During commissioning of the new trains, a number of foaming incidents occurred in the AGR units. All foaming incidents followed the same sequence, with a gradual temperature increase from 148 to 165°F observed with foaming symptoms. The increase in temperature was followed by a sharp pressure differential across the AGR contactor. This continued to occur although all process parameters were maintained within the design limits and an antifoam agent was being injected during foaming incidents.

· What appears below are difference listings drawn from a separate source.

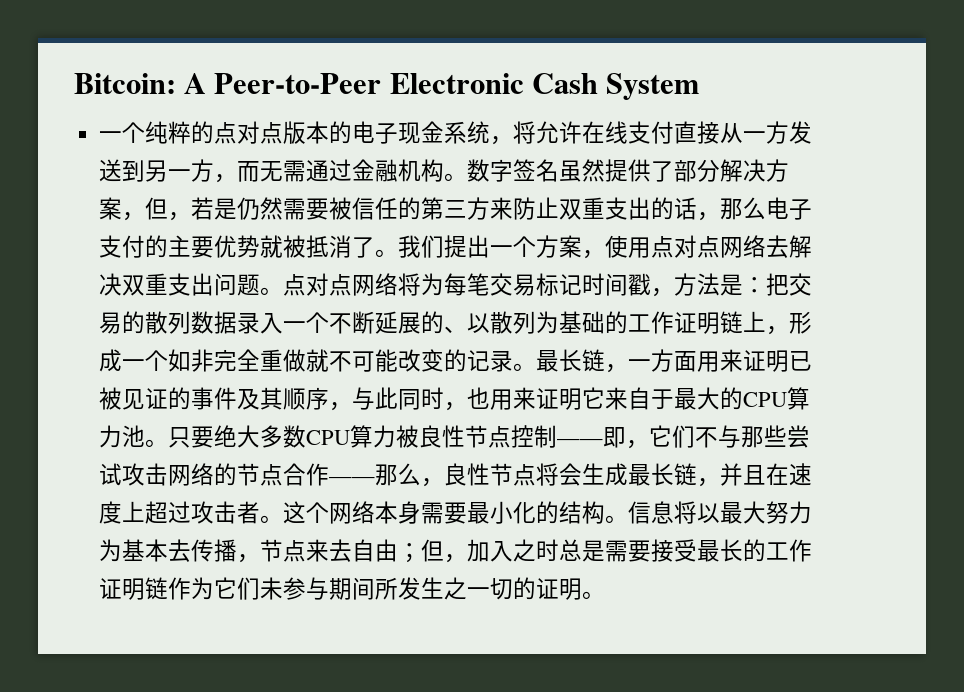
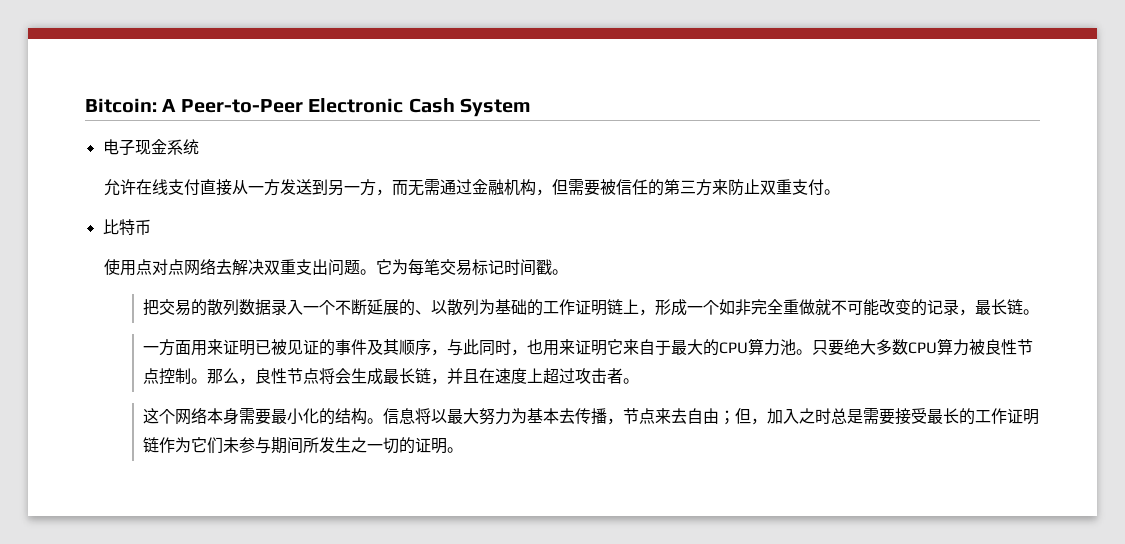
- ⼀个纯粹的点对点版本的电⼦现⾦系统，将允许在线⽀付直接从⼀⽅发送到另⼀⽅，⽽⽆需通过⾦融机构。数字签名虽然提供了部分解决⽅案，但，若是仍然需要被信任的第三⽅来防⽌双重支出的话，那么电⼦⽀付的主要优势就被抵消了。我们提出⼀个⽅案，使⽤点对点⽹络去解决双重⽀出问题。
+ 电⼦现⾦系统
+ 允许在线⽀付直接从⼀⽅发送到另⼀⽅，⽽⽆需通过⾦融机构，但需要被信任的第三⽅来防⽌双重支付。
+ 比特币
+ 使⽤点对点⽹络去解决双重⽀出问题。
- 点对点⽹络将为每笔交易标记时间戳，⽅法是：把交易的散列数据录⼊⼀个不断延展的、以散列为基础的⼯作证明链上，形成⼀个如⾮完全重做就不可能改变的记录。最⻓链，⼀⽅⾯⽤来证明已被⻅证的事件及其顺序，与此同时，也⽤来证明它来⾃于最⼤的CPU算⼒池。
+ 它为每笔交易标记时间戳。
+ 把交易的散列数据录⼊⼀个不断延展的、以散列为基础的⼯作证明链上，形成⼀个如⾮完全重做就不可能改变的记录，最⻓链。
+ ⼀⽅⾯⽤来证明已被⻅证的事件及其顺序，与此同时，也⽤来证明它来⾃于最⼤的CPU算⼒池。
- 只要绝⼤多数CPU算⼒被良性节点控制——即，它们不与那些尝试攻击⽹络的节点合作——那么，良性节点将会⽣成最⻓链，并且在速度上超过攻击者。这个⽹络本身需要最⼩化的结构。
+ 只要绝⼤多数CPU算⼒被良性节点控制。那么，良性节点将会⽣成最⻓链，并且在速度上超过攻击者。
+ 这个⽹络本身需要最⼩化的结构。

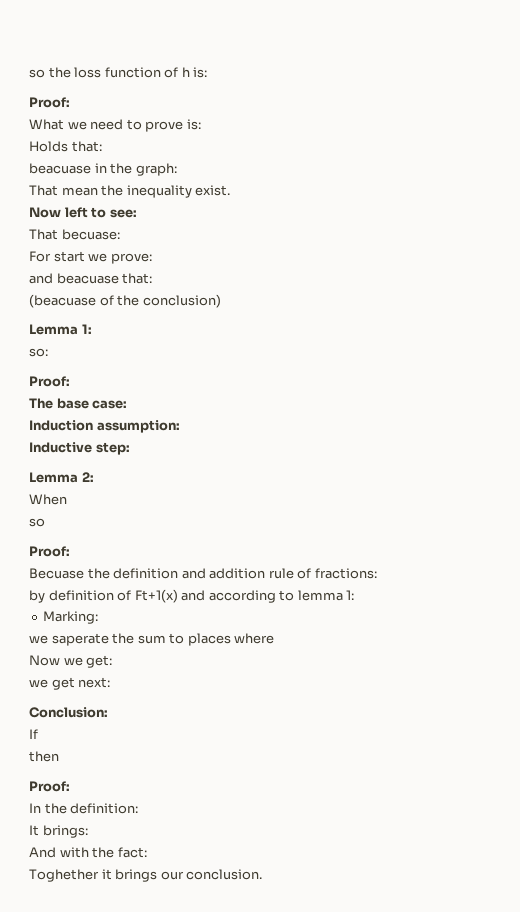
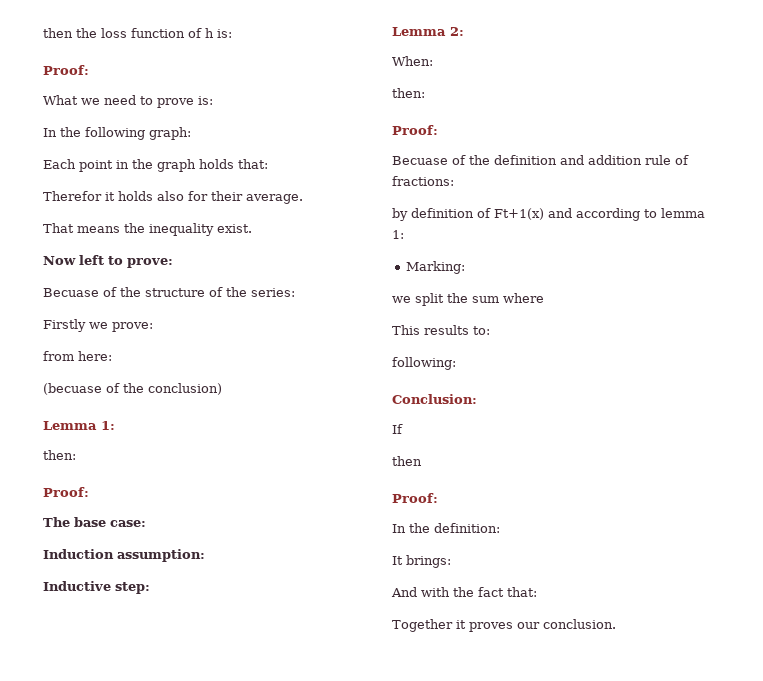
- so the loss function of h is:
+ then the loss function of h is:
- Holds that:
- beacuase in the graph:
- That mean the inequality exist.
+ In the following graph:
+ Each point in the graph holds that:
+ Therefor it holds also for their average.
+ That means the inequality exist.
- Now left to see:
- That becuase:
- For start we prove:
- and beacuase that:
- (beacuase of the conclusion)
+ Now left to prove:
+ Becuase of the structure of the series:
+ Firstly we prove:
+ from here:
+ (becuase of the conclusion)
  Lemma 1:
- so:
+ then:
- When
- so
+ When:
+ then:
- Becuase the definition and addition rule of fractions:
+ Becuase of the definition and addition rule of fractions:
- we saperate the sum to places where
+ we split the sum where
- Now we get:
- we get next:
+ This results to:
+ following:
- And with the fact:
- Toghether it brings our conclusion.
+ And with the fact that:
+ Together it proves our conclusion.

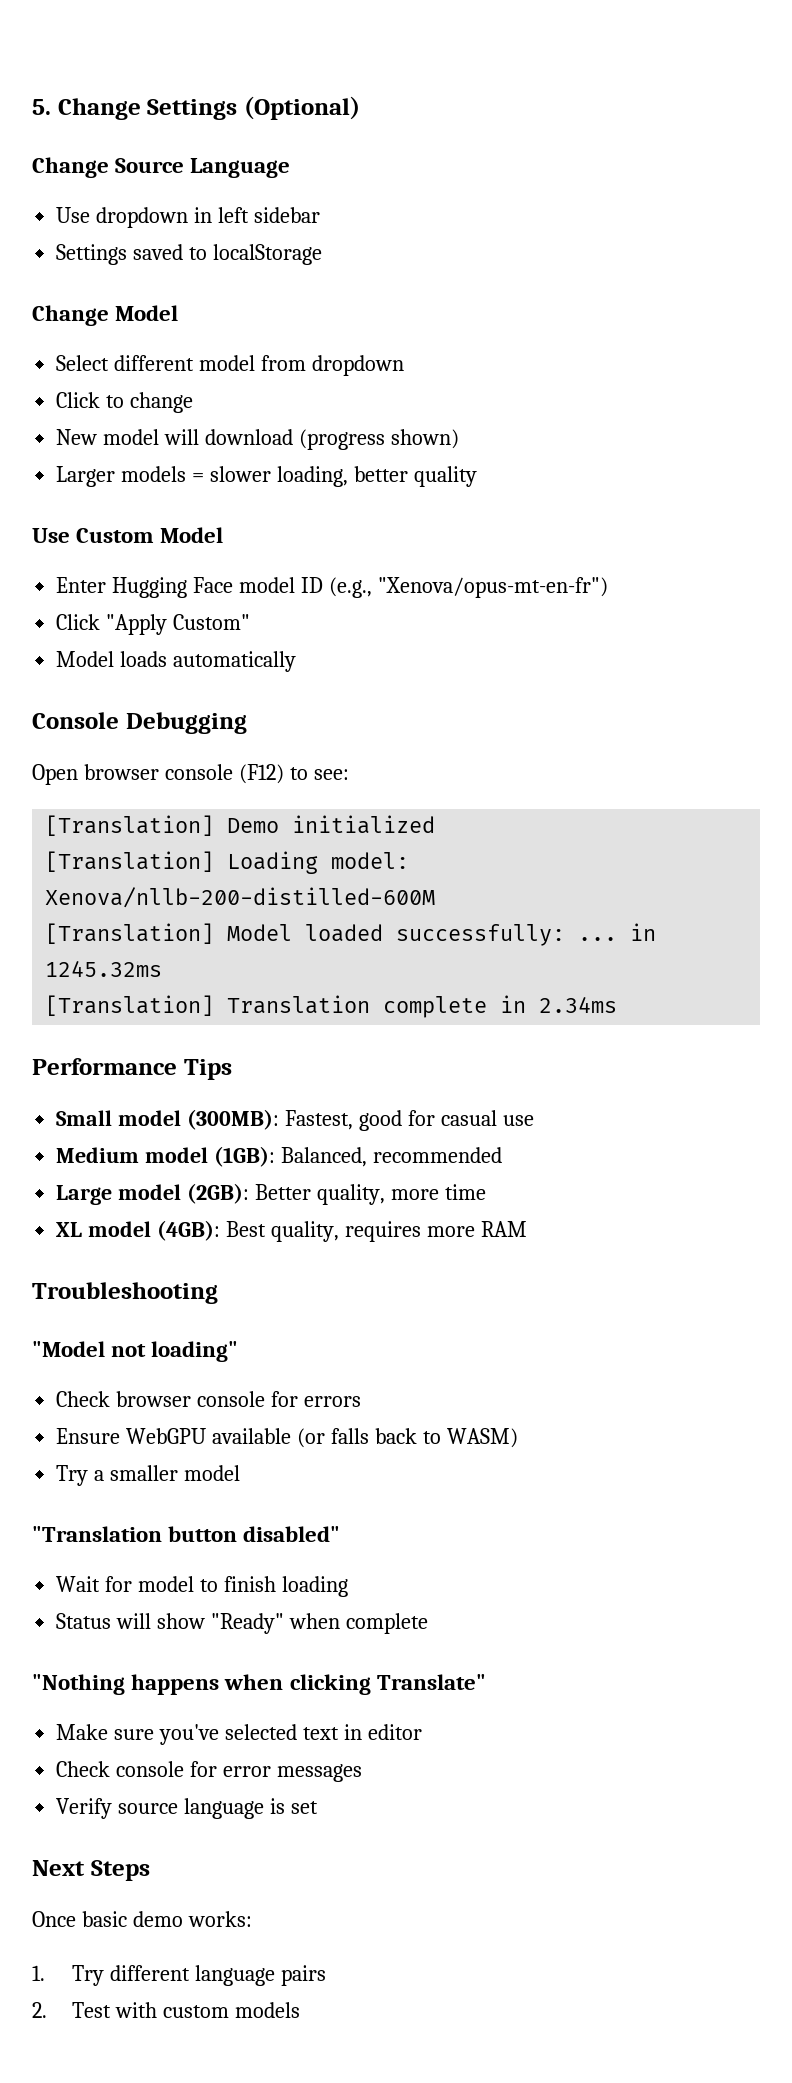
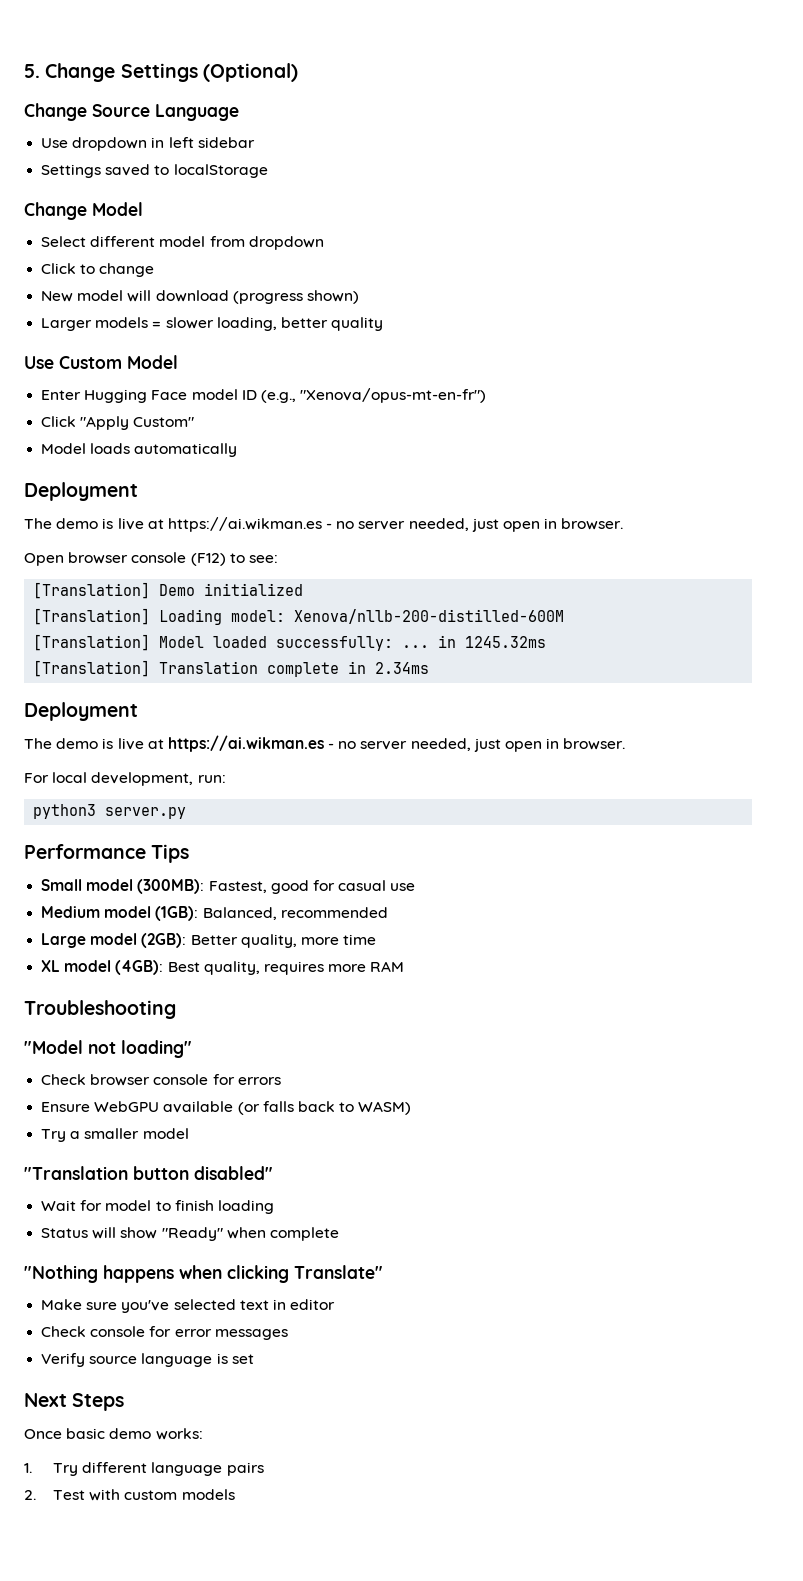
  Model loads automatically
- Console Debugging
+ Deployment
+ The demo is live at https://ai.wikman.es - no server needed, just open in browser.
  [Translation] Translation complete in 2.34ms
+ Deployment
+ The demo is live at https://ai.wikman.es - no server needed, just open in browser.
+ For local development, run:
+ python3 server.py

Frequent samples were taken from different locations and sent to an authorized laboratory for analysis. Sample results revealed that Karan feed gas contained heavy hydrocarbon (HC) contents different from the gas compositions specified during the design. On the basis of the actual gas composition, the simulation showed that the HC-phase envelope has shifted dramatically, and the design set points (pressure and temperature), as shown in Fig. 2 and Fig. 3, will promote the formation/condensation of HC liquid in the AGR system. The condensation formed downstream of the inlet positive-crankcase-ventilation unit feeding sour gas to the AGR contactor. In an effort to study the incidents further, operator engineers working with the MDEA vendor simulated the actual feed-gas composition by use of gas processing and conditioning to determine the proper set point on the basis of the actual composition. Some of the process parameters were adjusted, and the major simulation findings are reflected in the following text.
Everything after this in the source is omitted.